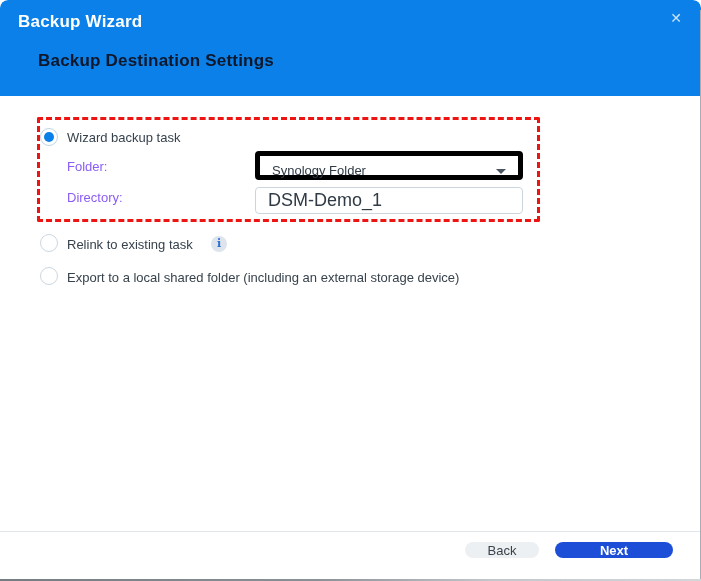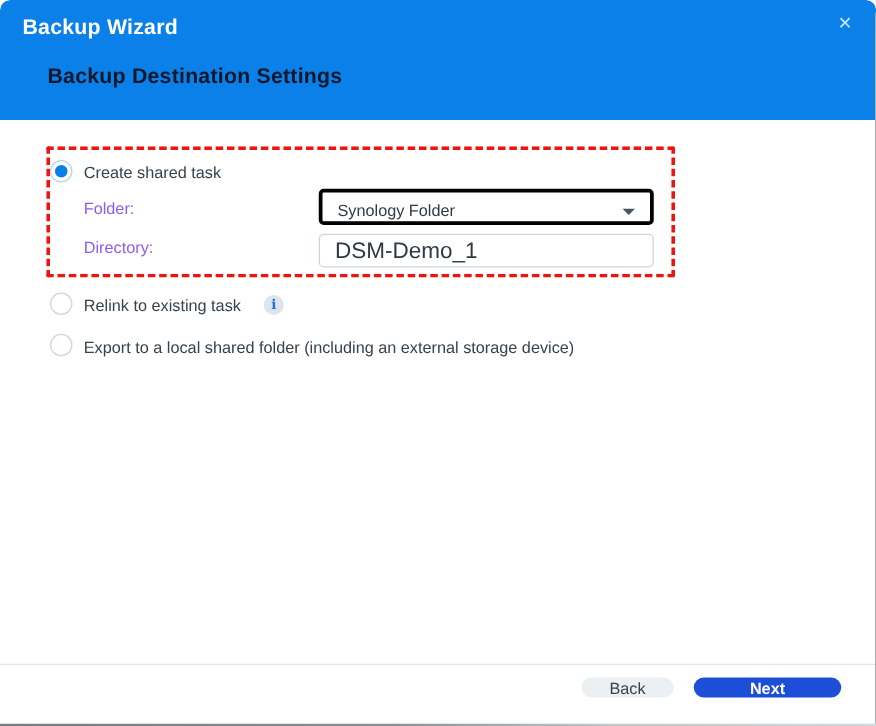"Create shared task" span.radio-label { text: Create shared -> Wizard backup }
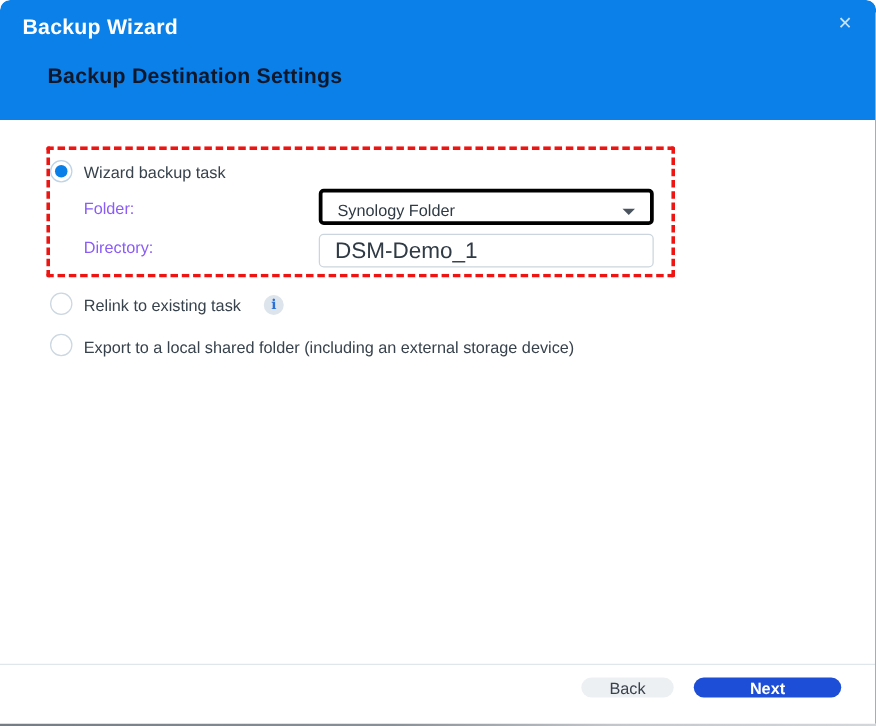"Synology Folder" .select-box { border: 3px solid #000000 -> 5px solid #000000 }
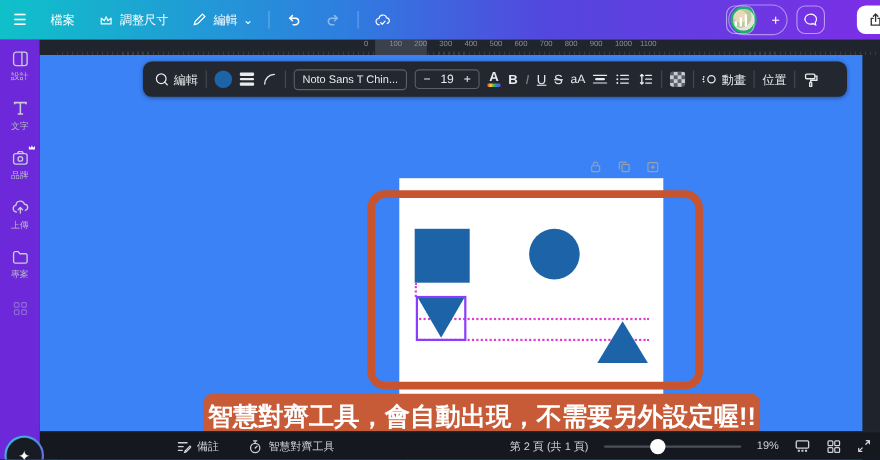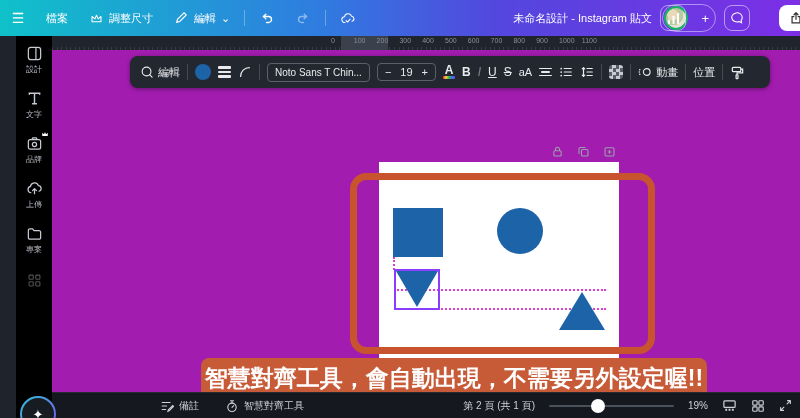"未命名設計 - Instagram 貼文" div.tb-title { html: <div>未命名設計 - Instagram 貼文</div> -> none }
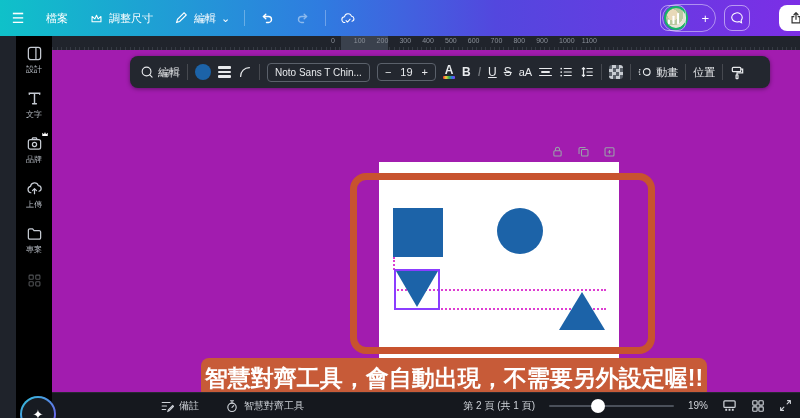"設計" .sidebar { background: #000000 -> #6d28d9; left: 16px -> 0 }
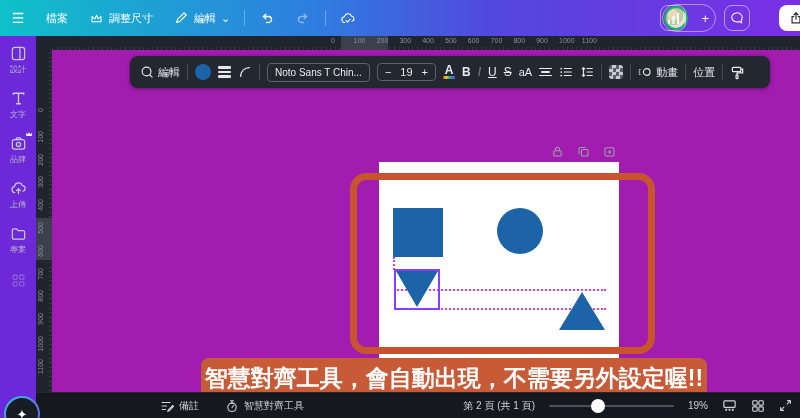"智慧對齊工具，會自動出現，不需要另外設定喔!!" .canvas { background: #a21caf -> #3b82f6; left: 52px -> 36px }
__________________________________________________
● Task item:
Your reply should consist only of the lines running from the line with "<div>未命名設計 - Instagram" to the end of the entries, both included, copied exactly and without any pictures.

● Written response:
"未命名設計 - Instagram 貼文" div.tb-title { html: <div>未命名設計 - Instagram 貼文</div> -> none }
"設計" .sidebar { background: #000000 -> #6d28d9; left: 16px -> 0 }
"智慧對齊工具，會自動出現，不需要另外設定喔!!" .canvas { background: #a21caf -> #3b82f6; left: 52px -> 36px }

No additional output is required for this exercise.